## What the exercise asks
Your job is to write out each record exactly, leaving none out.

## Material for this task
========================

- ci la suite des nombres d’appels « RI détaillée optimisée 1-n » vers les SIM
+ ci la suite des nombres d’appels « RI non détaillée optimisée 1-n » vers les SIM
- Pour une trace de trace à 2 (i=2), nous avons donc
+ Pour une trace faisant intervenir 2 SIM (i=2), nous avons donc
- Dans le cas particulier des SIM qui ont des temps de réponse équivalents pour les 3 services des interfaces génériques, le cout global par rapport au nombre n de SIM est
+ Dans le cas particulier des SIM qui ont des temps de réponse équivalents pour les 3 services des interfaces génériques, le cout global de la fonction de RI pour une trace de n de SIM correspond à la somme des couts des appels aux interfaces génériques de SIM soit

========================

## Reply
- ci la suite des nombres d’appels « RI détaillée optimisée 1-n » vers les SIM
+ ci la suite des nombres d’appels « RI non détaillée optimisée 1-n » vers les SIM
- Pour une trace de trace à 2 (i=2), nous avons donc
+ Pour une trace faisant intervenir 2 SIM (i=2), nous avons donc
- Dans le cas particulier des SIM qui ont des temps de réponse équivalents pour les 3 services des interfaces génériques, le cout global par rapport au nombre n de SIM est
+ Dans le cas particulier des SIM qui ont des temps de réponse équivalents pour les 3 services des interfaces génériques, le cout global de la fonction de RI pour une trace de n de SIM correspond à la somme des couts des appels aux interfaces génériques de SIM soit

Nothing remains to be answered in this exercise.